After three decades, New York’s MetroCard is heading into retirement. The Metropolitan Transportation Authority stopped selling and refilling the thin yellow card on December 31, 2025, the final step in a years-long migration to OMNY, the contactless tap-and-go fare system the agency began rolling out in 2019.

Existing MetroCards with a balance will continue to be accepted into 2026, and the MTA says it will announce a hard cutoff date later. But the sales shutoff effectively closes the book on a payment technology that launched in the mid-1990s and replaced the subway token.

What OMNY changes for riders

OMNY lets riders pay by tapping a contactless credit or debit card, a phone, a smartwatch, or a dedicated OMNY card at the turnstile or bus reader. More than 90 percent of subway and bus trips already used OMNY before the MetroCard sales cutoff, according to the MTA.

The headline feature is fare capping. OMNY counts a rider’s trips across a single week, and once the rider has paid the equivalent of 12 rides — roughly $34 — every additional trip for the rest of that week is free. In practice that delivers the value of an unlimited weekly pass without requiring riders to buy one in advance, a benefit that disproportionately helps lower-income riders who could not front the cost of a 7-day pass.

As the MTA’s base fare moves to $3, the weekly cap rises toward $35. Enrolled Reduced-Fare customers are capped at half the standard amount.

The accessibility question

The transition has drawn pushback from riders who do not have smartphones or bank cards and who relied on the simplicity of a MetroCard. To address that, the MTA stresses that physical OMNY cards can be purchased and loaded with cash at vending machines and a network of retail locations, so a bank account is not required to ride.

The agency ran mobile sales vehicles across the five boroughs in the weeks around the cutoff to help riders move remaining MetroCard balances onto OMNY cards, citing more than 100 transfer opportunities at those events.

Why the MTA is doing it

Beyond the rider-facing perks, the MTA frames the changeover as a cost-saver. Maintaining the aging MetroCard vending and fare-collection infrastructure is expensive, and the agency estimates that retiring the system saves at least $20 million a year in operating costs — money that, like congestion-pricing revenue, the cash-pressed authority is eager to redirect.

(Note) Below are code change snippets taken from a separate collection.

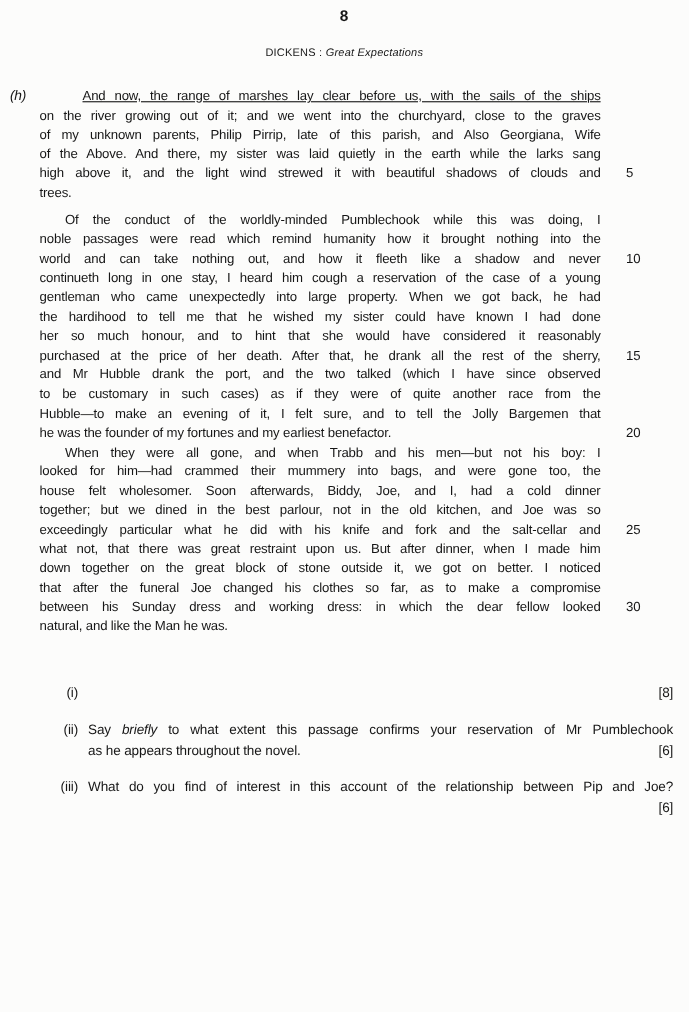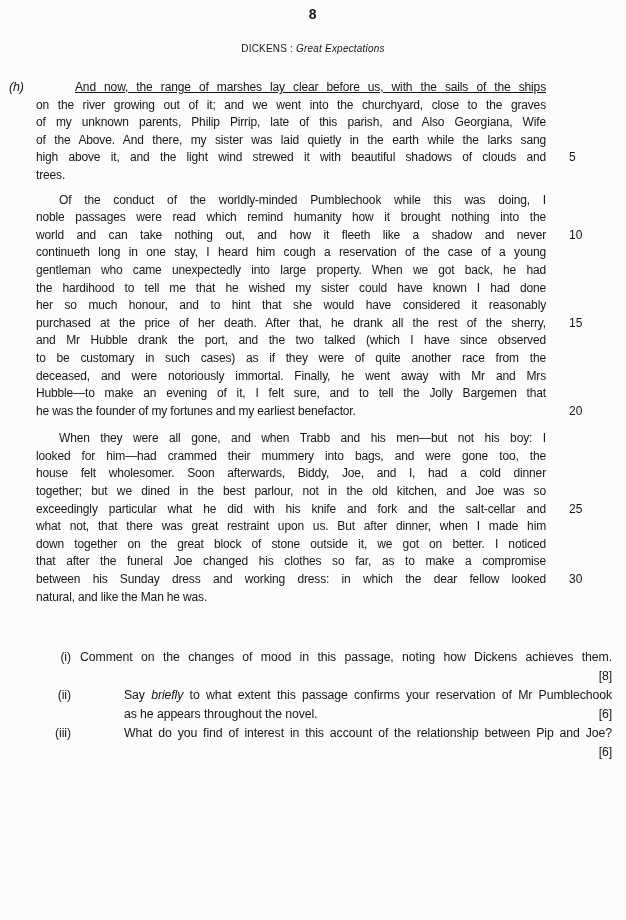--- a/index.html
+++ b/index.html
@@ -105,7 +105,6 @@
     <div class="pline"><span class="ptext">purchased at the price of her death. After that, he drank all the rest of the sherry,</span><span class="lnum">15</span></div>
     <div class="pline"><span class="ptext">and Mr Hubble drank the port, and the two talked (which I have since observed</span></div>
     <div class="pline"><span class="ptext">to be customary in such cases) as if they were of quite another race from the</span></div>
-    <div class="pline"><span class="ptext">deceased, and were notoriously immortal. Finally, he went away with Mr and Mrs</span></div>
     <div class="pline"><span class="ptext">Hubble—to make an evening of it, I felt sure, and to tell the Jolly Bargemen that</span></div>
     <div class="pline last"><span class="ptext">he was the founder of my fortunes and my earliest benefactor.</span><span class="lnum">20</span></div>
   </div>

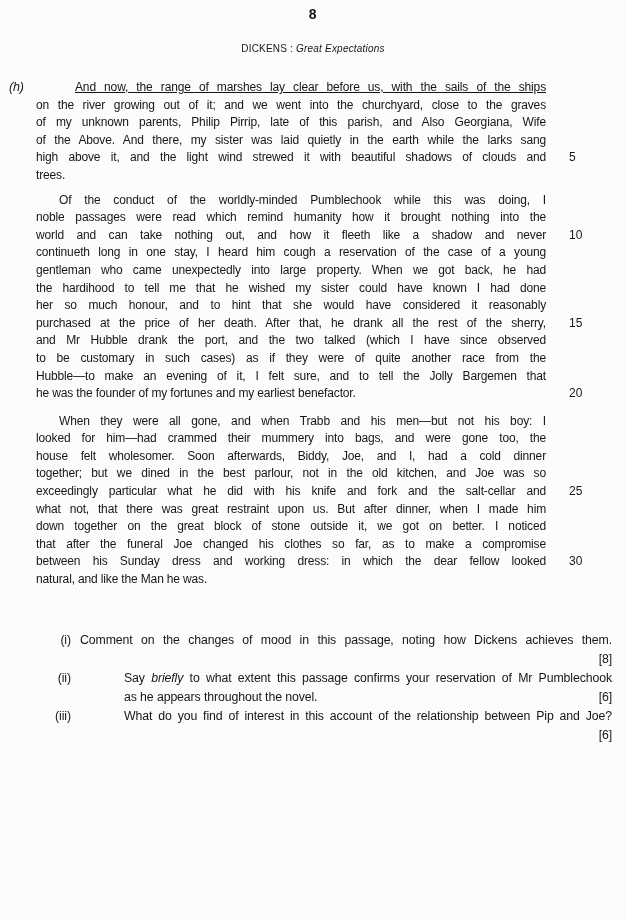--- a/index.html
+++ b/index.html
@@ -39,7 +39,7 @@
     font-size: 12.5px;
   }
   .para2 { margin-top: 7px; }
-  .para3 { margin-top: 10px; }
+  .para3 { }
   .pline {
     position: relative;
     white-space: nowrap;      

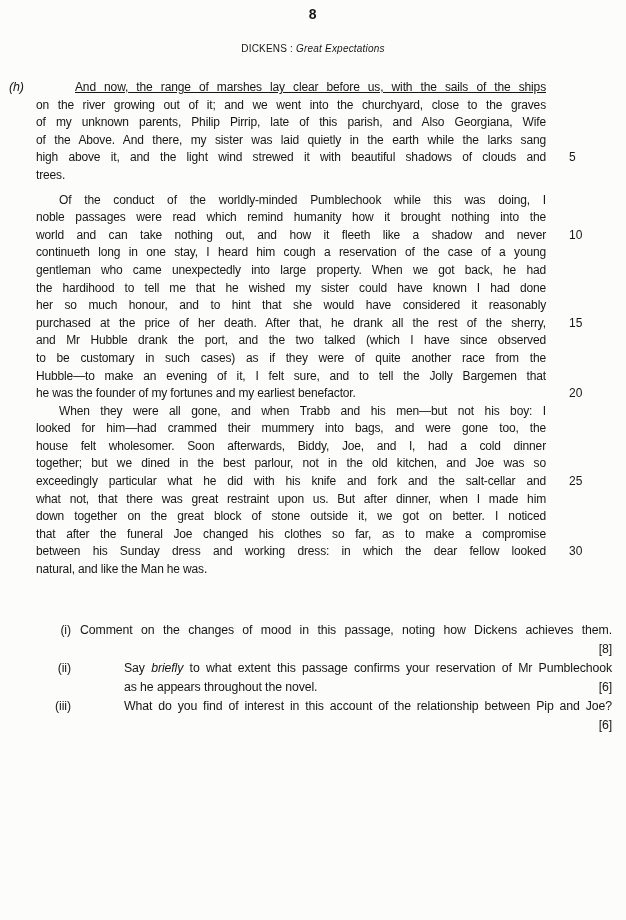--- a/index.html
+++ b/index.html
@@ -128,7 +128,6 @@
   <div class="question">
     <div class="q-label">(i)</div>
     <div class="q-content">
-      <div class="q-line">Comment on the changes of mood in this passage, noting how Dickens achieves them.</div>
       <div class="q-markline"><span class="q-mark">[8]</span></div>
     </div>
   </div>

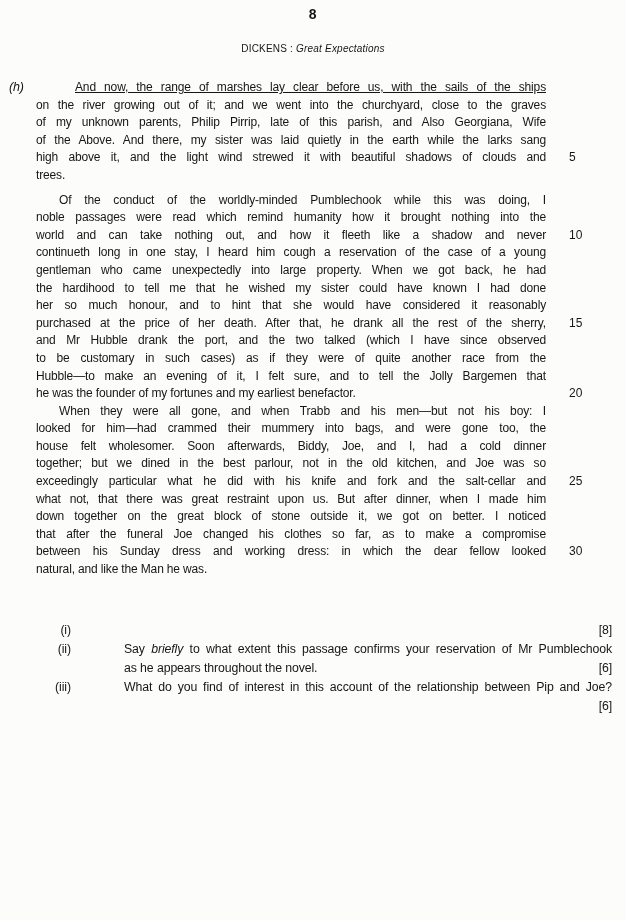--- a/index.html
+++ b/index.html
@@ -66,7 +66,7 @@
     letter-spacing: -0.1px;
   }
   .question { display: flex; }
-  .question + .question { margin-top: 0; gap: 44px; }
+  .question + .question { margin-top: 14px; }
   .q-label { width: 31px; text-align: right; flex-shrink: 0; }
   .q-content { margin-left: 9px; width: 532px; }
   .q-line { text-align: justify; text-align-last: justify; }

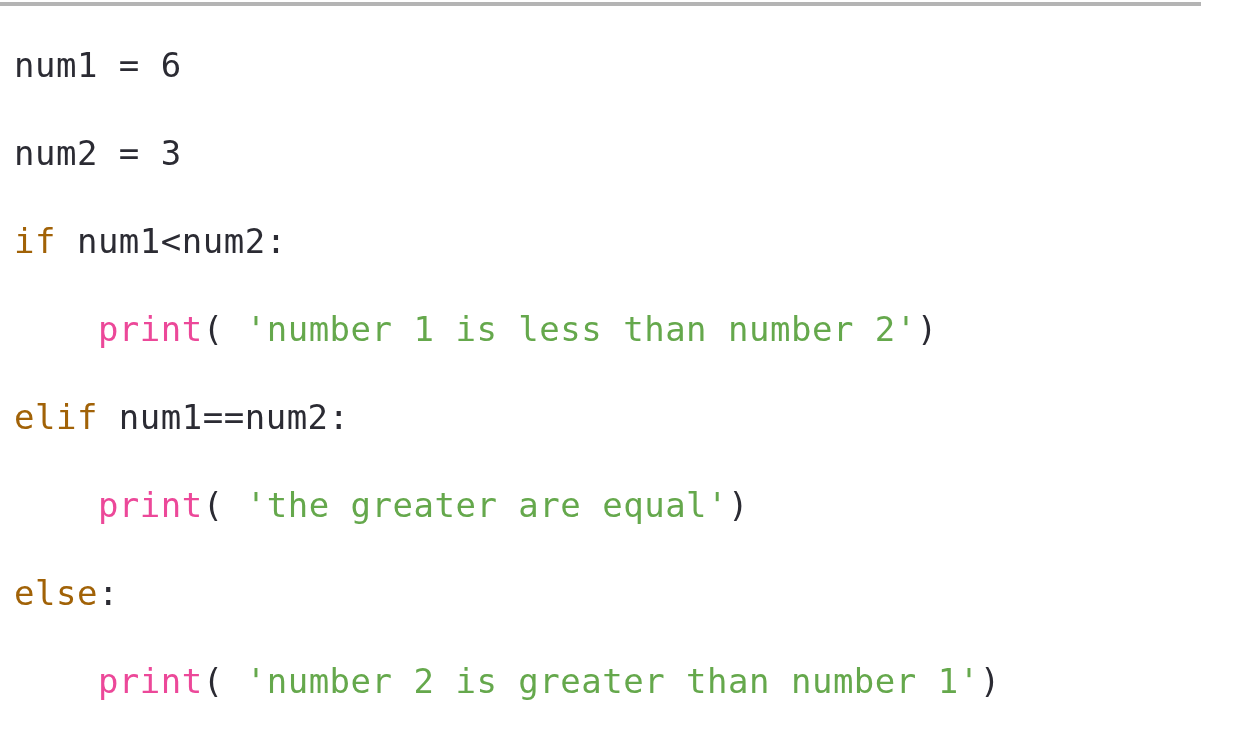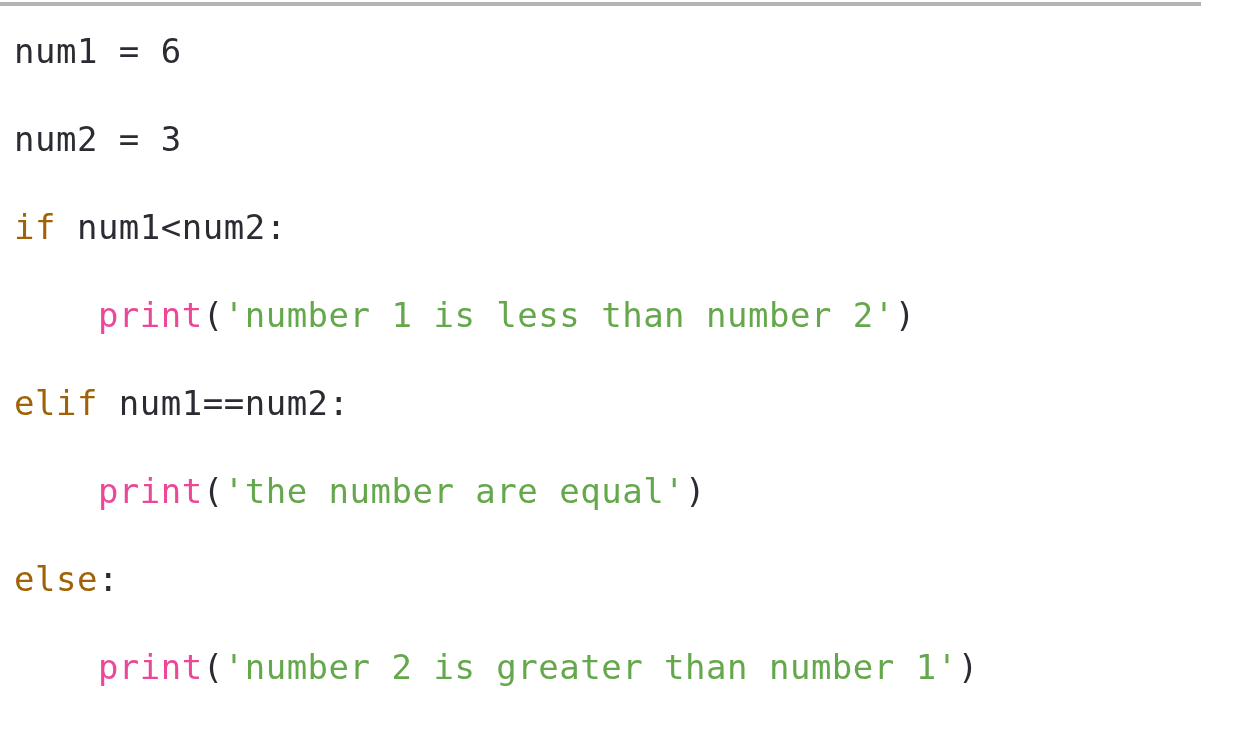--- a/index.html
+++ b/index.html
@@ -35,7 +35,7 @@
   .code-block {
     position: absolute;
     left: 0;
-    top: 7px;
+    top: 21px;
     width: 1260px;
   }
 

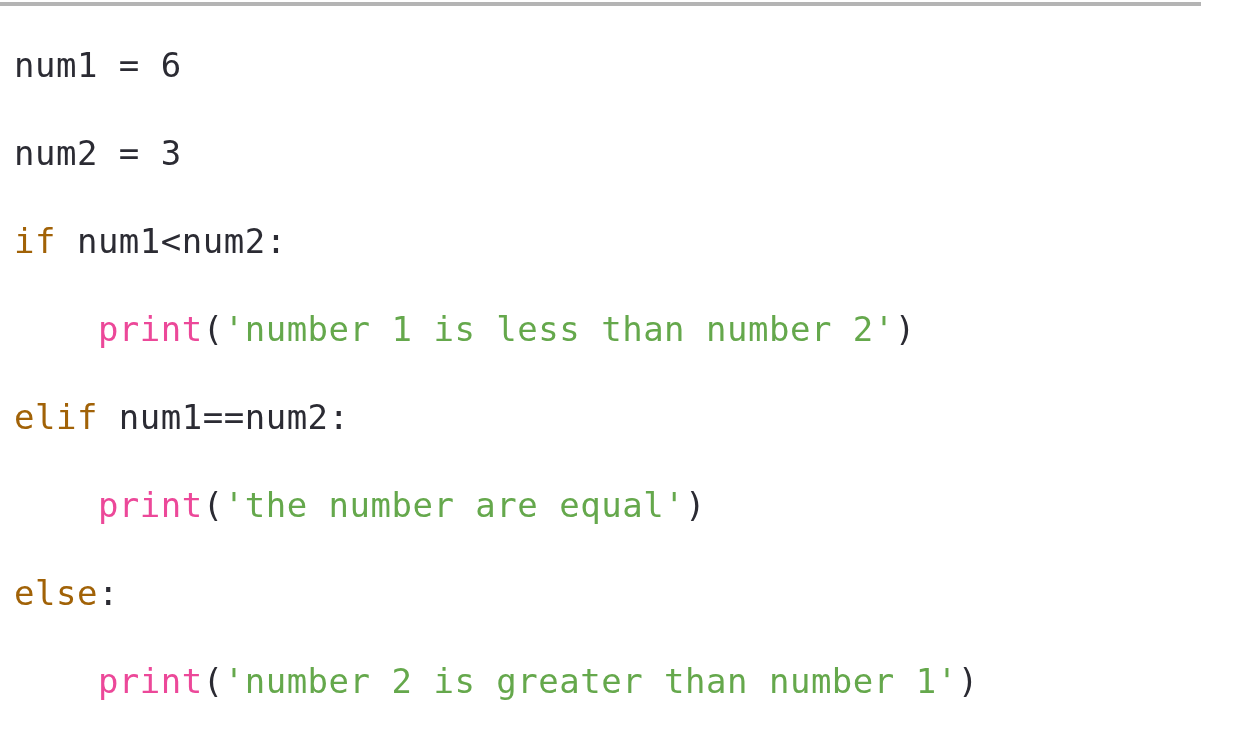--- a/index.html
+++ b/index.html
@@ -54,7 +54,7 @@
   .tok-plain   { color: #2b2b33; }
   .tok-keyword { color: #a16207; }
   .tok-builtin { color: #ec4899; }
-  .tok-string  { color: #65a84c; }
+  .tok-string  { color: #65a84c; margin-left: 22px; }
   .tok-punct   { color: #2b2b33; }
   .tok-number  { color: #2b2b33; }
   .tok-op      { color: #2b2b33; }

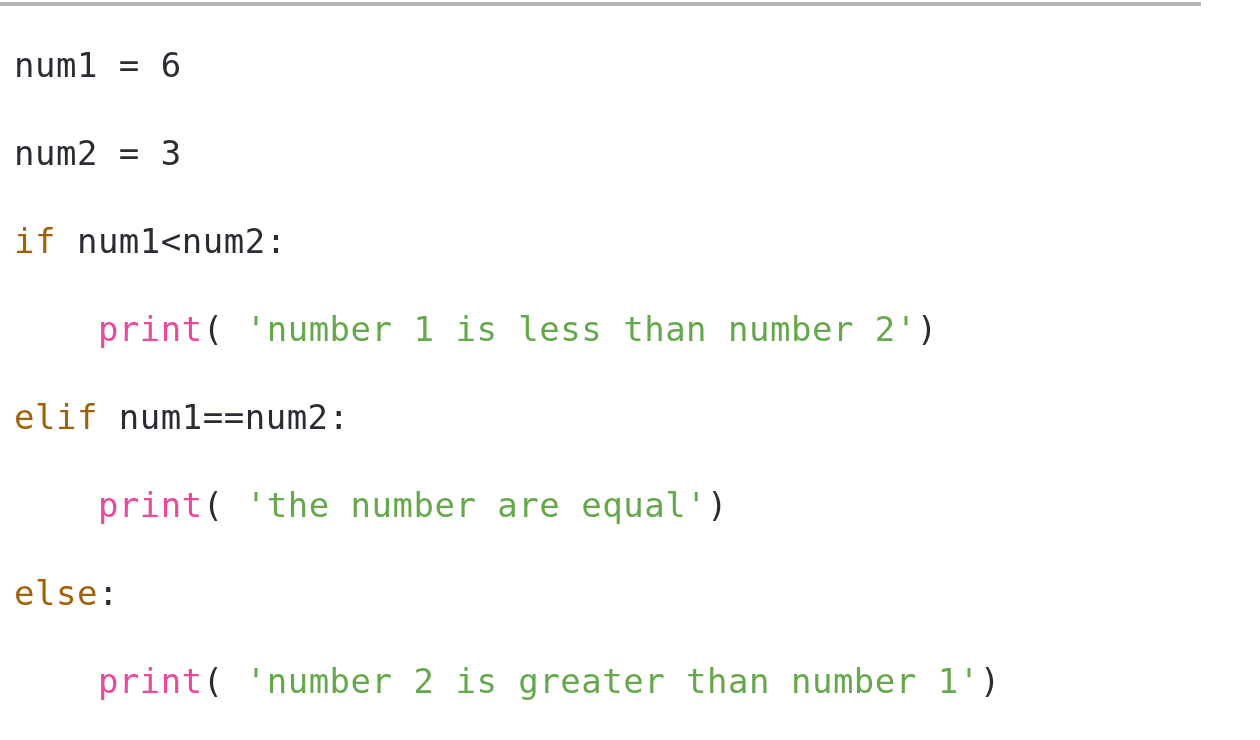--- a/index.html
+++ b/index.html
@@ -73,7 +73,7 @@
       <div class="code-line"><span class="tok-keyword">if</span><span class="tok-plain"> num1</span><span class="tok-op">&lt;</span><span class="tok-plain">num2</span><span class="tok-punct">:</span></div>
       <div class="code-line"><span class="indent">    </span><span class="tok-builtin">print</span><span class="tok-punct">(</span><span class="tok-string">'number 1 is less than number 2'</span><span class="tok-punct">)</span></div>
       <div class="code-line"><span class="tok-keyword">elif</span><span class="tok-plain"> num1</span><span class="tok-op">==</span><span class="tok-plain">num2</span><span class="tok-punct">:</span></div>
-      <div class="code-line"><span class="indent">    </span><span class="tok-builtin">print</span><span class="tok-punct">(</span><span class="tok-string">'the number are equal'</span><span class="tok-punct">)</span></div>
+      <div class="code-line"><span class="indent">    </span><span class="tok-builtin">print</span><span class="tok-punct">(</span><span class="tok-string">'the greater are equal'</span><span class="tok-punct">)</span></div>
       <div class="code-line"><span class="tok-keyword">else</span><span class="tok-punct">:</span></div>
       <div class="code-line"><span class="indent">    </span><span class="tok-builtin">print</span><span class="tok-punct">(</span><span class="tok-string">'number 2 is greater than number 1'</span><span class="tok-punct">)</span></div>
     </div>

The shift also gives the MTA a modern, account-based fare platform it can build on, from fare capping to potential future integrations across subway, bus, Long Island Rail Road and Metro-North.

What’s next

The open question is the final MetroCard acceptance date. Until the MTA sets it, riders holding cards with stored value can keep tapping in, but the agency is steering everyone toward OMNY — and toward letting the system’s automatic weekly cap do the work the old unlimited pass used to.

Verification

Frequently Asked Questions

Can I still use my MetroCard in 2026?
Yes. The MTA stopped selling and refilling MetroCards on Dec. 31, 2025, but existing cards with a balance continue to be accepted into 2026. The agency has said it will announce a final acceptance date later. Riders can transfer remaining MetroCard balances to an OMNY card.
How does OMNY fare capping work?
OMNY tracks your trips across a Monday-to-Sunday week. Once you have paid the equivalent of 12 rides — about $34 — every additional trip for the rest of that week is free. You effectively get an unlimited weekly pass without paying for one up front, and the cap applies whether you tap a contactless card, phone or an OMNY card.
Do I need a smartphone or credit card to use OMNY?
No. Riders can buy a physical OMNY card at vending machines and retail locations and load it with cash, so the system does not require a bank card or smartphone.
Is the base fare changing?
The MTA's base fare is moving to $3, which pushes the weekly OMNY cap toward $35. Reduced-fare customers are capped at half that amount.